- [Task prompt] Go through the data and report each line that holds the string "recently".

- [Entries supplied]
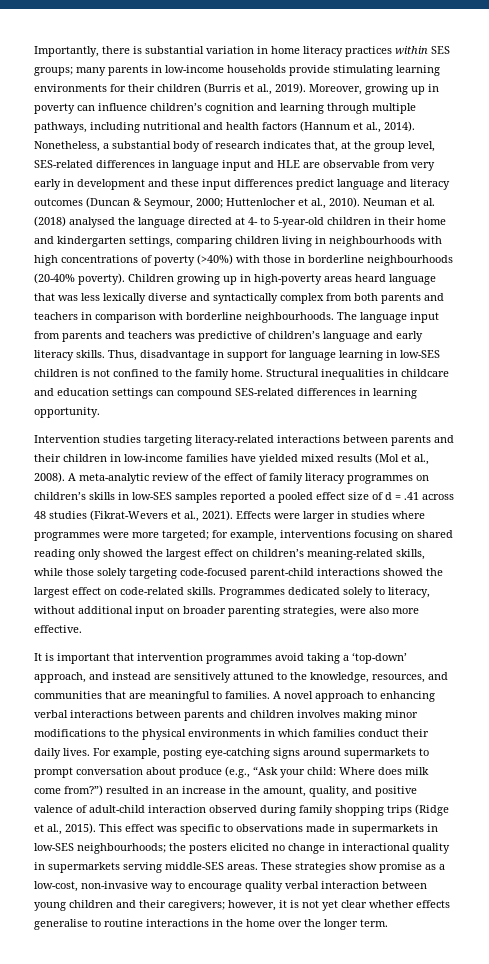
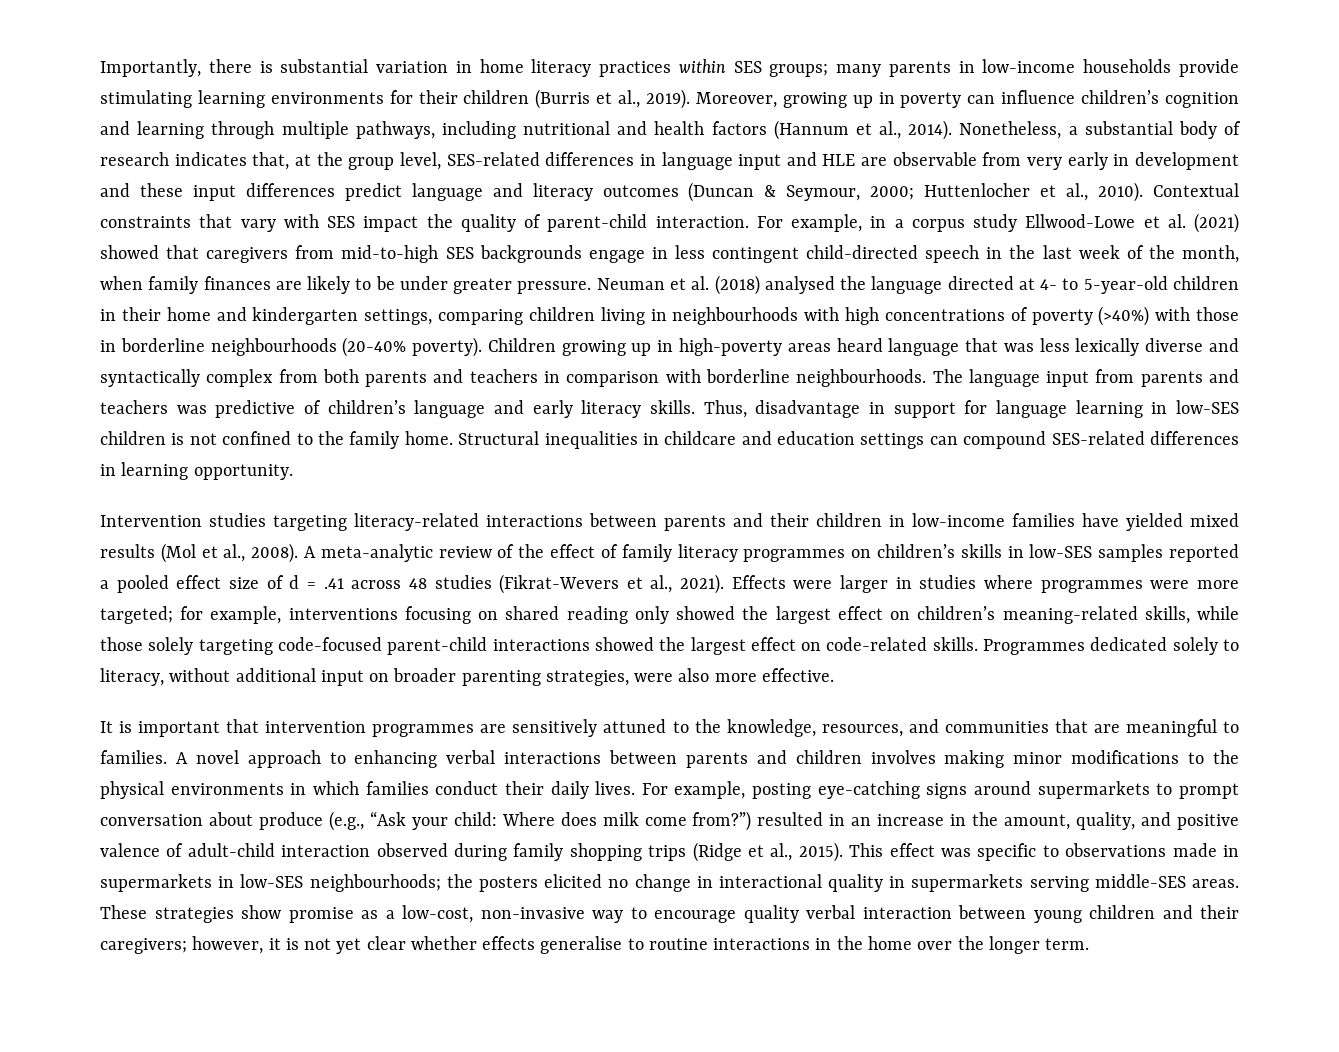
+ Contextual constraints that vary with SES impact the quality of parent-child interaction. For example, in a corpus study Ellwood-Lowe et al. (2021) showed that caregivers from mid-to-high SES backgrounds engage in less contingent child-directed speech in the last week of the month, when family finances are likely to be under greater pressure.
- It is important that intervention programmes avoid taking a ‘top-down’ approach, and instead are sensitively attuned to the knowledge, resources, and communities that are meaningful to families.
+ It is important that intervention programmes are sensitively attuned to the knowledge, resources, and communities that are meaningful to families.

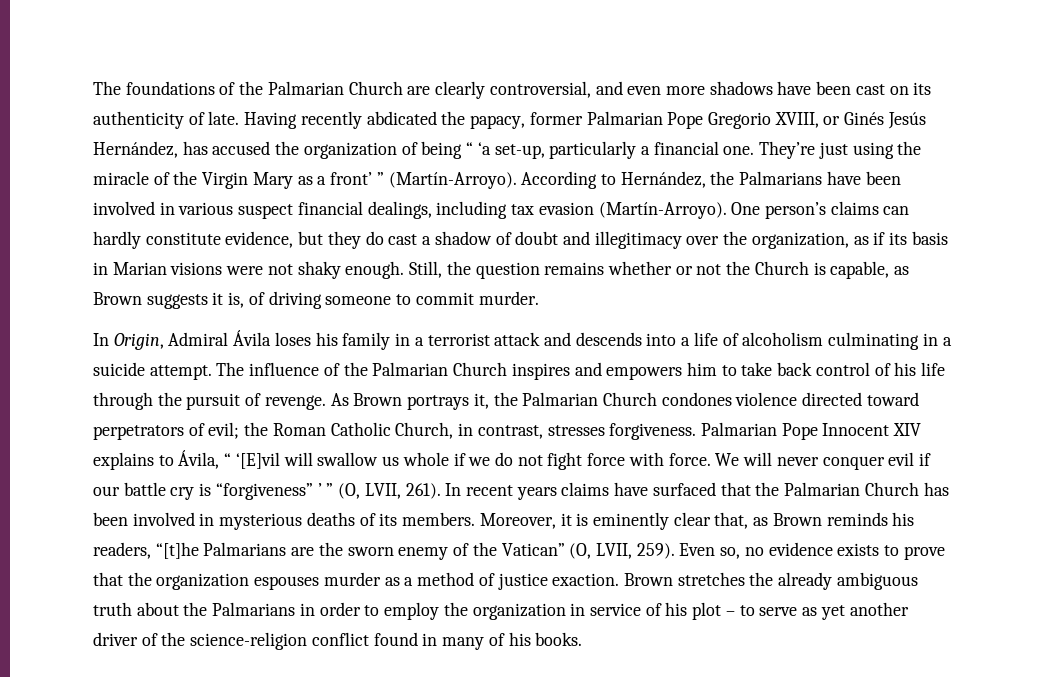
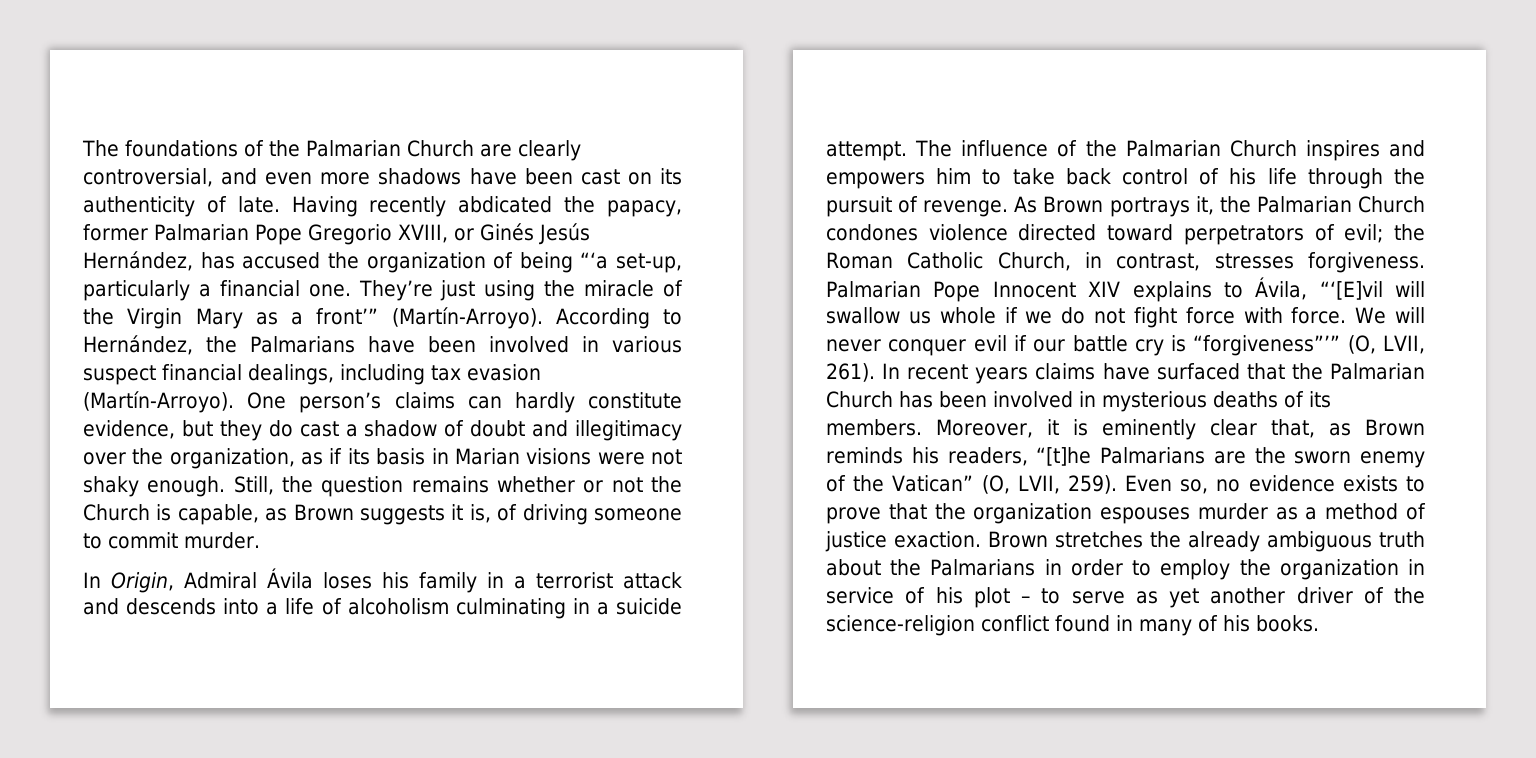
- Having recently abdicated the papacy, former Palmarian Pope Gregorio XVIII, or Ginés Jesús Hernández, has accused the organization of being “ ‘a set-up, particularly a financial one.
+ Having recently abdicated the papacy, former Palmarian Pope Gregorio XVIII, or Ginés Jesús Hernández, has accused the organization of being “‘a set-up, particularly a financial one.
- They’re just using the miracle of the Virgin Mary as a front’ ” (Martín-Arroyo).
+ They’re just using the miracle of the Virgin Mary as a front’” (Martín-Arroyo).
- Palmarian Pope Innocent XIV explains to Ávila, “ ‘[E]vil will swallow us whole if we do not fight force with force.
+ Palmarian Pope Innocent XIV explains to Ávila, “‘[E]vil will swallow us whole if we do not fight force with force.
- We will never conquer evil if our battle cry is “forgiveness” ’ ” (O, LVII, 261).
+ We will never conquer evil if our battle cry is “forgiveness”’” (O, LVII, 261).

- [Exercise answer]
- Having recently abdicated the papacy, former Palmarian Pope Gregorio XVIII, or Ginés Jesús Hernández, has accused the organization of being “ ‘a set-up, particularly a financial one.
+ Having recently abdicated the papacy, former Palmarian Pope Gregorio XVIII, or Ginés Jesús Hernández, has accused the organization of being “‘a set-up, particularly a financial one.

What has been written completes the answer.